(Screenshot and code edit data)
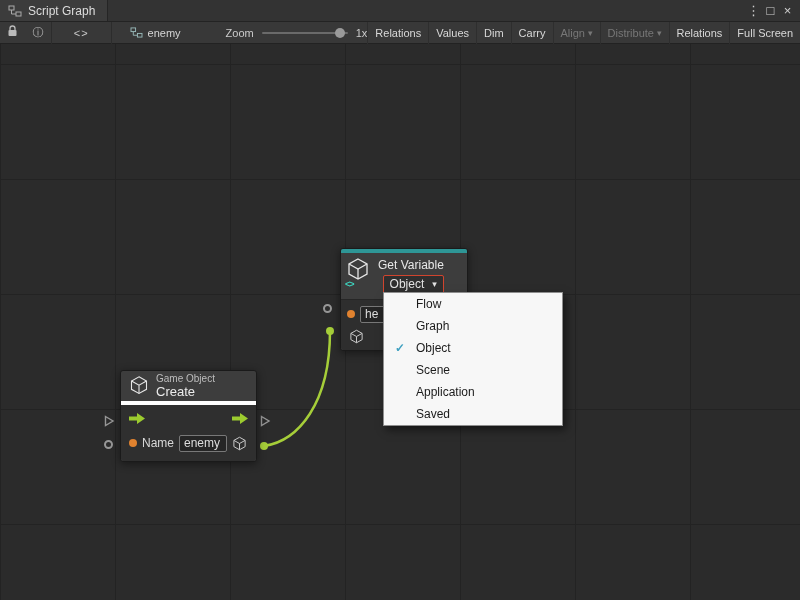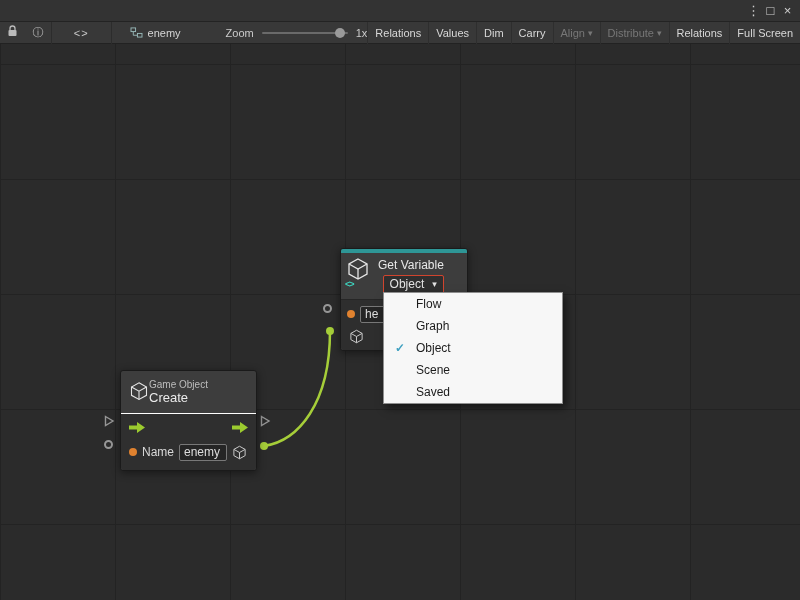--- a/index.html
+++ b/index.html
@@ -97,6 +97,16 @@
 <body>
 
 <div class="titlebar">
+  <div class="tab">
+    <svg width="14" height="12" viewBox="0 0 14 12">
+      <g stroke="#AAAAAA" fill="none" stroke-width="1">
+        <rect x="1" y="1" width="5" height="4"></rect>
+        <rect x="8" y="7" width="5" height="4"></rect>
+        <path d="M3.5 5 v4 h4.5"></path>
+      </g>
+    </svg>
+    <span>Script Graph</span>
+  </div>
   <div class="titlebar-spacer"></div>
   <div class="win-controls">
     <span class="win-btn">⋮</span>

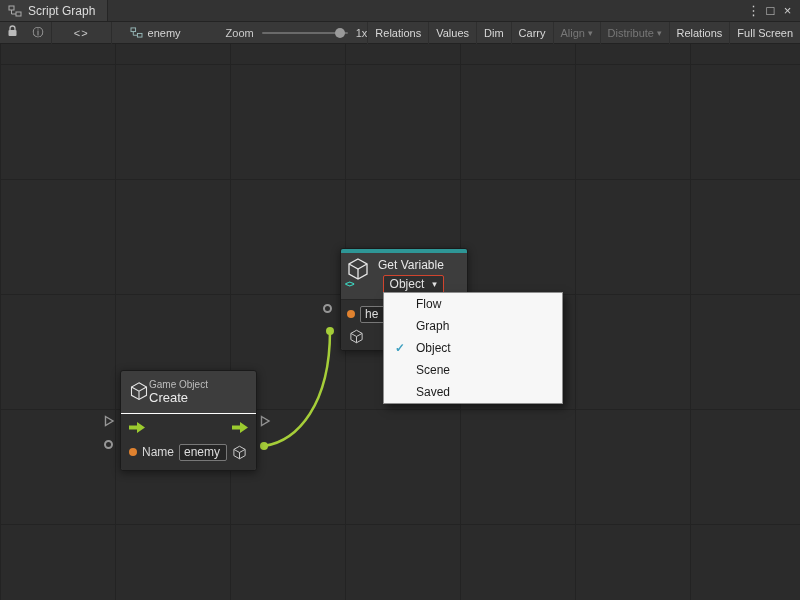--- a/index.html
+++ b/index.html
@@ -65,7 +65,7 @@
 
   
   .node-create { left:120px; top:326px; width:137px; }
-  .cr-header { display:flex; align-items:center; padding:5px 8px; height:42px; }
+  .cr-header { display:flex; align-items:center; gap:7px; padding:5px 8px; height:30px; }
   .cr-col { display:flex; flex-direction:column; }
   .cr-subtitle { font-size:10px; color:#BDBDBD; }
   .cr-title { font-size:13px; color:#ECECEC; }

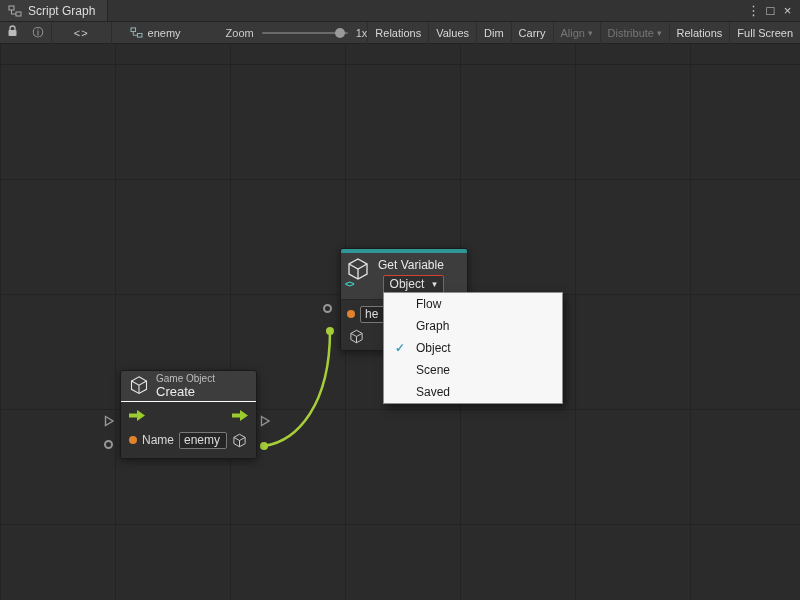--- a/index.html
+++ b/index.html
@@ -241,6 +241,10 @@
     </div>
     <div class="menu-item">
       <span class="menu-check"></span>
+      <span class="menu-label">Application</span>
+    </div>
+    <div class="menu-item">
+      <span class="menu-check"></span>
       <span class="menu-label">Saved</span>
     </div>
   </div>

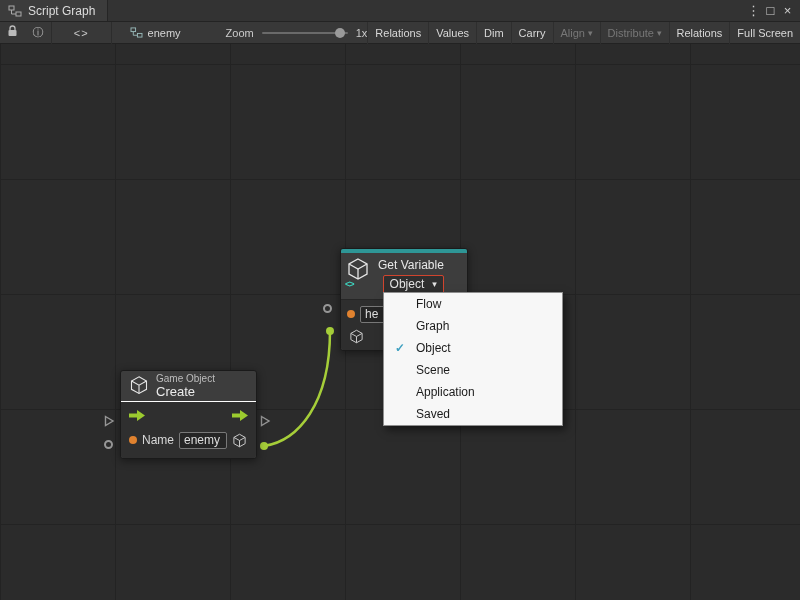--- a/index.html
+++ b/index.html
@@ -69,7 +69,7 @@
   .cr-col { display:flex; flex-direction:column; }
   .cr-subtitle { font-size:10px; color:#BDBDBD; }
   .cr-title { font-size:13px; color:#ECECEC; }
-  .cr-body { background:#2F2F2F; padding:6px 0 8px 0; border-radius:0 0 3px 3px; border-top:1px solid #ffffff; }
+  .cr-body { background:#2F2F2F; padding:6px 0 8px 0; border-radius:0 0 3px 3px; border-top:4px solid #ffffff; }
   .cr-flowrow { display:flex; align-items:center; justify-content:space-between; height:14px; padding:0 8px; }
   .cr-namerow { display:flex; align-items:center; gap:5px; height:20px; margin-top:8px; padding:0 8px; }
   .cr-label { font-size:12px; color:#D8D8D8; }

▸ Work task: Please copy each line of the entries in which the word "width" shows up.

▸ Output of the task:
+    <svg width="14" height="12" viewBox="0 0 14 12">
+      <g stroke="#AAAAAA" fill="none" stroke-width="1">
+        <rect x="1" y="1" width="5" height="4"></rect>
+        <rect x="8" y="7" width="5" height="4"></rect>
   .node-create { left:120px; top:326px; width:137px; }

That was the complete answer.